The invention is based on the observation that the trigger relay coil can serve to measure the current flowing in the magnetic trigger coil and therefore in the first pass circuit, and that this current measurement function does not prevent the use of the trigger relay coil to move the firing pin included in the compact element , provided that before energizing the trigger relay coil with mains voltage to move the striker, the trigger relay coil is isolated from the continuous overcurrent detector to avoid damage to this detector.

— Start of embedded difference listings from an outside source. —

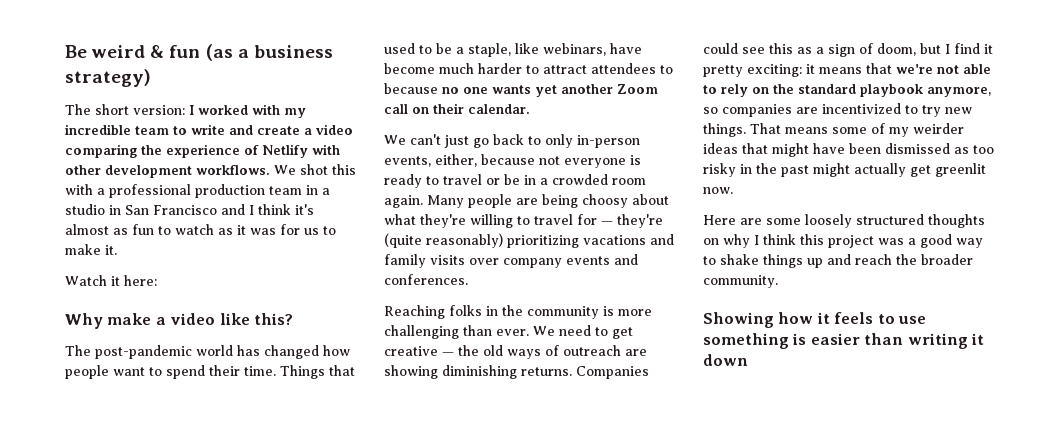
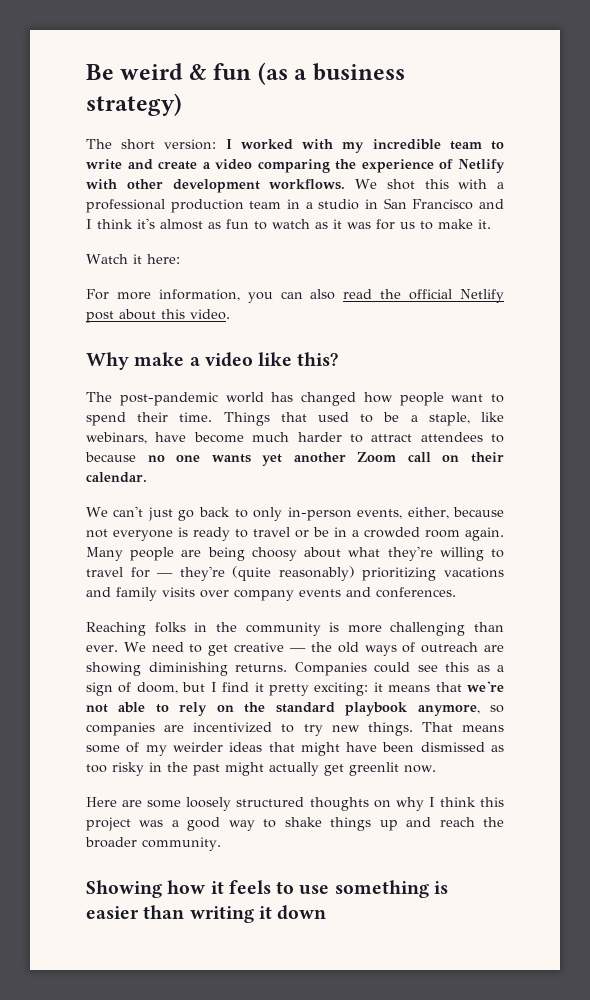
(157, 280) none -> [86,289,505,303] [86,309,230,323] // For more information, you can also read the official Netlify post about this video.

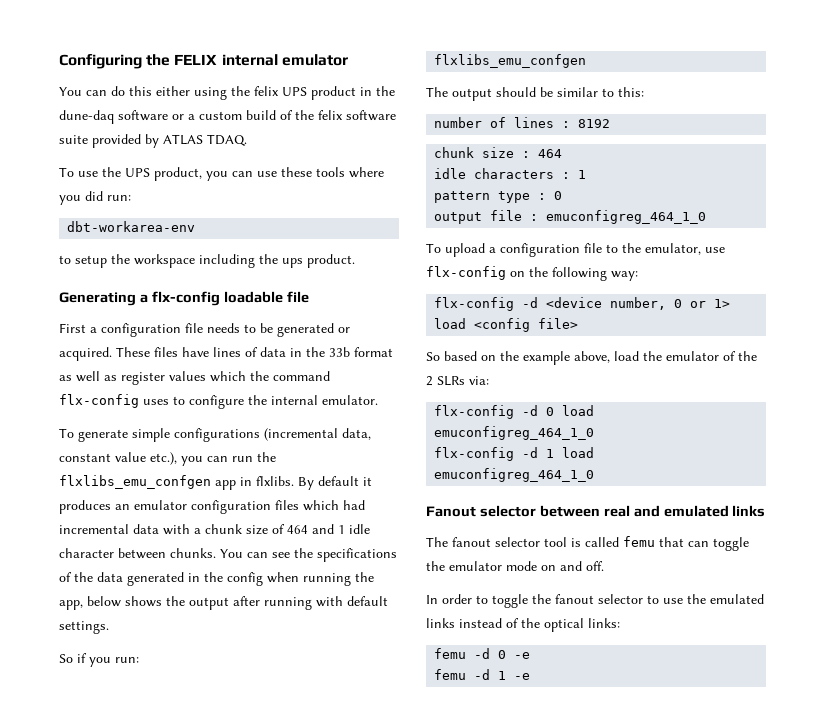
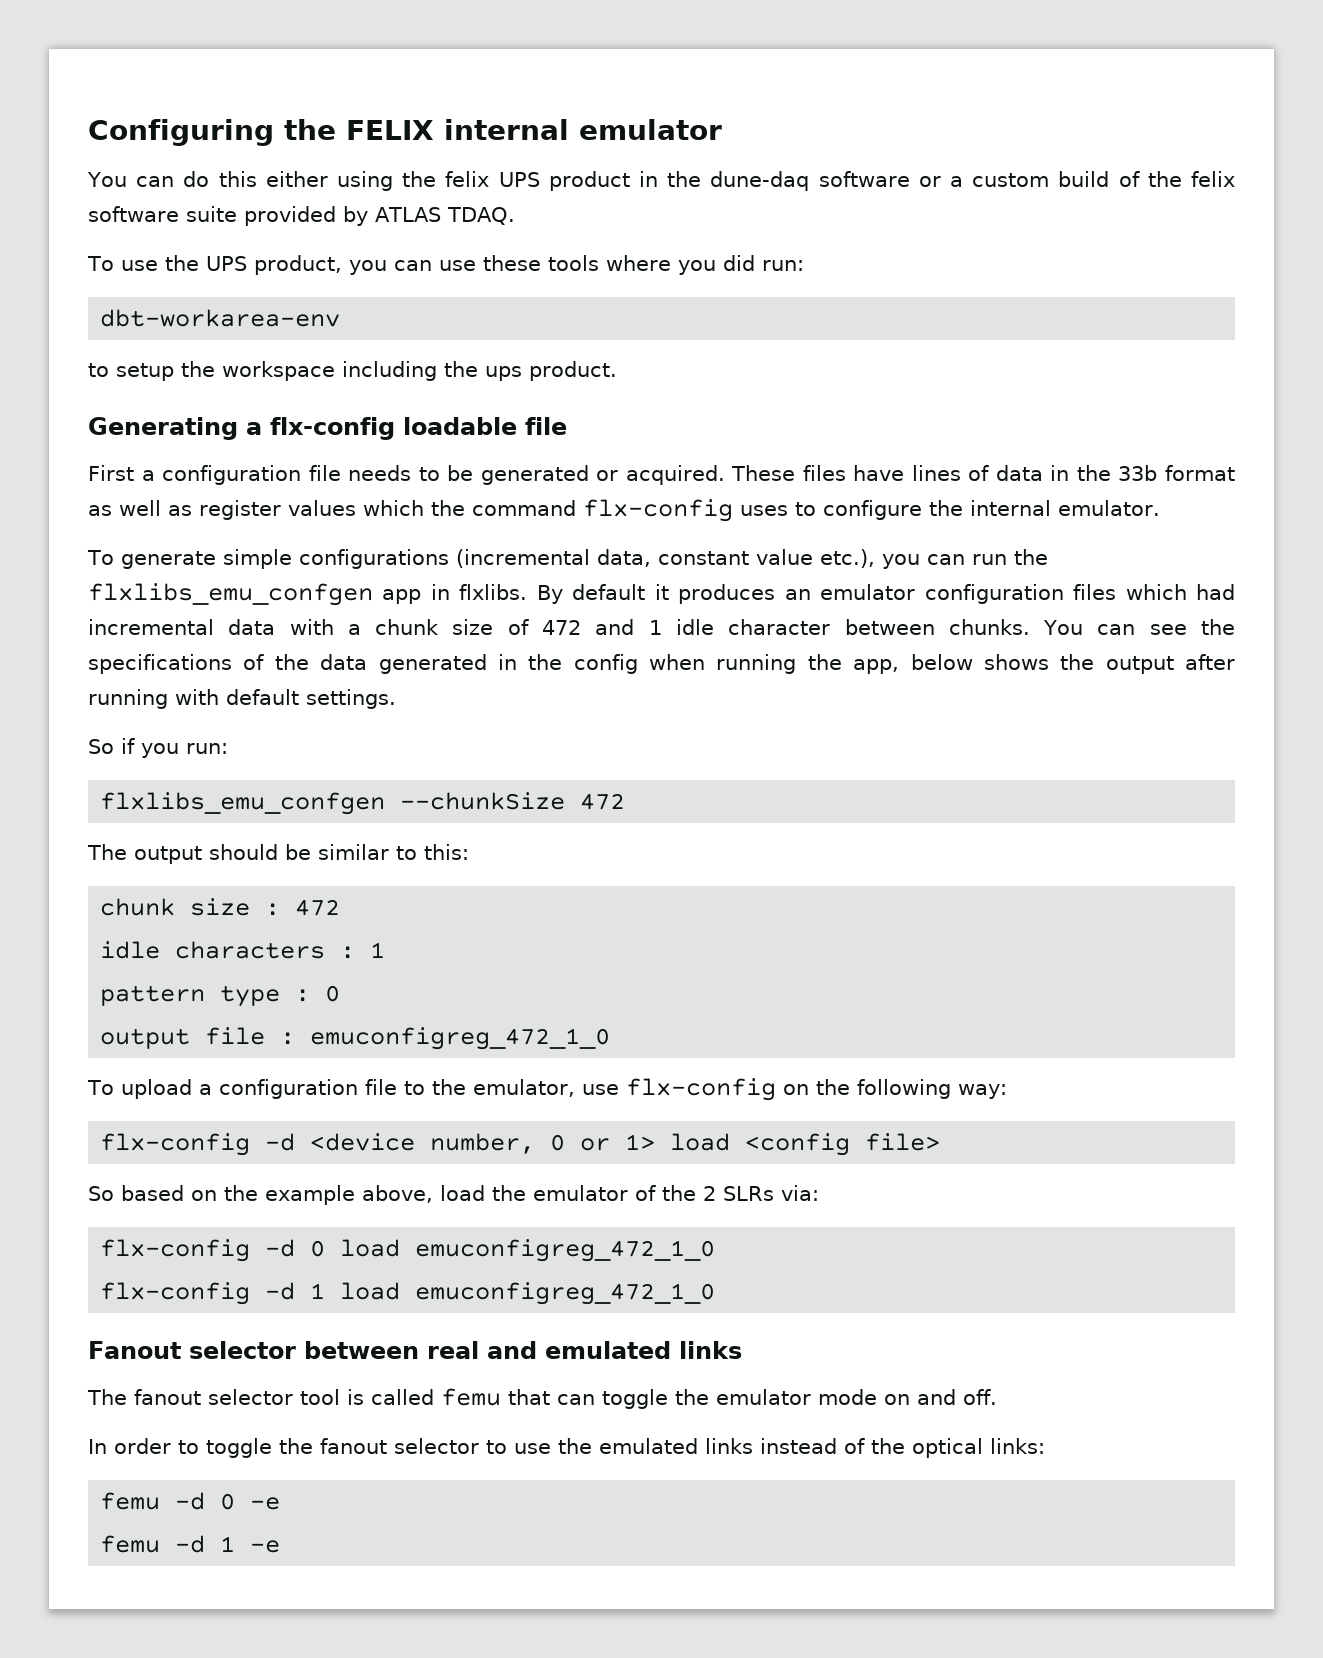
[287,525,308,534] 464 -> [542,620,582,635] 472
(587, 61) none -> [400,792,626,810] --chunkSize 472
[434,117,611,128] // number of lines : 8192 -> (469, 852) none
[538,149,563,158] 464 -> [295,899,341,916] 472
[546,210,707,224] emuconfigreg_464_1_0 -> [310,1027,611,1050] emuconfigreg_472_1_0
[434,426,595,440] emuconfigreg_464_1_0 -> [415,1239,716,1262] emuconfigreg_472_1_0
[434,468,595,482] emuconfigreg_464_1_0 -> [415,1282,716,1305] emuconfigreg_472_1_0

The signal produced by the trigger relay coil represents the current flowing in the magnetic trigger coil, since the magnetic trigger coil and the trigger relay coil are located one around the other and therefore interact like the windings of a transformer, also in the absence of a special connection element such as a magnetic frame , in which case the connection between the two coils can occur exclusively through the surrounding air.

Unlike known devices, including the device described above, the claimed device can provide protection against continuous overcurrents without having either a thermal trigger element, such as a bimetallic strip, or a special current sensing device, such as a current sensing transformer.

Thus, the manufacture of the claimed device is extremely simple, convenient and economical.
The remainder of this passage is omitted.